Efficient large language models for the NHS and psychiatry

Abstract:

Electronic Health Records (EHRs) contain large volumes of unstructured clinical text, produced for a large variety of reasons. The clinical notes within EHR can be full of technical jargon and have a low signal-to-noise ratio. This poses a challenge for healthcare providers like the UK National Health Service (NHS), as making use of these texts to produce insights can be labour-intensive and requires domain expertise. This thesis explores methods for developing efficient, cost-effective, be- spoke Large Language Models (LLMs) to understand NHS clinical text, enabling improved patient management and treatment. An enhanced pretraining regime, using contrastive loss on NHS clinical data, enabled the creation of NHS-specific LLMs within a day on a single GPU. These models outperformed open-source LLMs, facilitating faster adaptation to downstream clinical NLP tasks.
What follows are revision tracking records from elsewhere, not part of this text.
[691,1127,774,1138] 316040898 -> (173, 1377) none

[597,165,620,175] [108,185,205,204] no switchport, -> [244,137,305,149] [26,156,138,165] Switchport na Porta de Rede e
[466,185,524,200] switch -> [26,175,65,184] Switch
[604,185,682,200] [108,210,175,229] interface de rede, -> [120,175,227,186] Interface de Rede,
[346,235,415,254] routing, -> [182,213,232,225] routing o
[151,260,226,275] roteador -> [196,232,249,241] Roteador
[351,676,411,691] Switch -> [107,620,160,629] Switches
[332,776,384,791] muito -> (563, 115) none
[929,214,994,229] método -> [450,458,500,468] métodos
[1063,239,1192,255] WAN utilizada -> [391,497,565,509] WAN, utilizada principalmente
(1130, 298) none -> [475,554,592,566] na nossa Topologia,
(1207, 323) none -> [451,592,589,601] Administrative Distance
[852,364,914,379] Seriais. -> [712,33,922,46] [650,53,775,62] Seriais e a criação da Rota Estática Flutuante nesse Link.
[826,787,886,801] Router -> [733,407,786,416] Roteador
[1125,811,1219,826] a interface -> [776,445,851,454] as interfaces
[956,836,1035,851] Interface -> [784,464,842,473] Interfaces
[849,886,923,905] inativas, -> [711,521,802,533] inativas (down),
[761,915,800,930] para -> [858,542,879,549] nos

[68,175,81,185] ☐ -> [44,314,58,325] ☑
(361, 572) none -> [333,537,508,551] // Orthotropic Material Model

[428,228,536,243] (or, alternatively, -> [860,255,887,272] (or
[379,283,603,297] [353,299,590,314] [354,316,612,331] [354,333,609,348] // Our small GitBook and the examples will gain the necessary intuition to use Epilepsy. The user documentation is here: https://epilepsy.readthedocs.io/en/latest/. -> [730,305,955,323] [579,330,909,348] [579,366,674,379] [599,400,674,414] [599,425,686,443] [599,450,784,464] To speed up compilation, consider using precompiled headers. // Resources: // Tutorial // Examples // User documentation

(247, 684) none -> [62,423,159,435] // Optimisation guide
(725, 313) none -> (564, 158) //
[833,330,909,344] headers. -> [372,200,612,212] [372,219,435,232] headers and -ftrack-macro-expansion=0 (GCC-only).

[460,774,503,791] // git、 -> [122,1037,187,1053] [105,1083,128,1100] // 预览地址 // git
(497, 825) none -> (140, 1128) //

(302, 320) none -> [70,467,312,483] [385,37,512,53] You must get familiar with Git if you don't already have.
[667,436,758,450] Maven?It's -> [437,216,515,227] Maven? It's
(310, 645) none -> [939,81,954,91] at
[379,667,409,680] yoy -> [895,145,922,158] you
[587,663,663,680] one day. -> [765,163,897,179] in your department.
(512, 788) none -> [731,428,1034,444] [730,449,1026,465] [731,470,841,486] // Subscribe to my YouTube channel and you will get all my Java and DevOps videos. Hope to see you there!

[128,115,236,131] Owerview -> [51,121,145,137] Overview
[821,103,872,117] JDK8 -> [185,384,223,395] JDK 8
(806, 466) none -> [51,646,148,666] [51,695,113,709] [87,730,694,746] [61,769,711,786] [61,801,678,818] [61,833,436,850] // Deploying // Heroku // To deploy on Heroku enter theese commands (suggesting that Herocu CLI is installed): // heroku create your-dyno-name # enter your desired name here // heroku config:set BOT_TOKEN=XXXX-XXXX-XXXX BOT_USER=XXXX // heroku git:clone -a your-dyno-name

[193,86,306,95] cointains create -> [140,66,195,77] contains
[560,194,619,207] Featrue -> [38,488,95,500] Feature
Traditional LLM fine-tuning is computationally expensive and challenging with larger models. Efficient adaptation methods, such as prompt learning, were devel- oped and employed, reducing computational and storage requirements by up to 98% while maintaining state-of-the-art performance on several clinical NLP tasks. The bespoke NHS LLMs and efficient adaptation methods were applied to a digital triage system for secondary mental health referrals. This system aimed to improve transparency, accuracy, and efficiency in routing patients to appropriate care pathways based on their clinical information. The resulting model processed variable-length patient referral text and produced triage team recommendations with an explainability tool to enhance interpretability. Crucially, the triage model remained cost-effective and feasible in resource-constrained environments. This work evaluates the feasibility, utility, and potential benefits of developing specialized LLMs for NHS clinical text processing, discussing implications for enhancing patient care and clinical decision support.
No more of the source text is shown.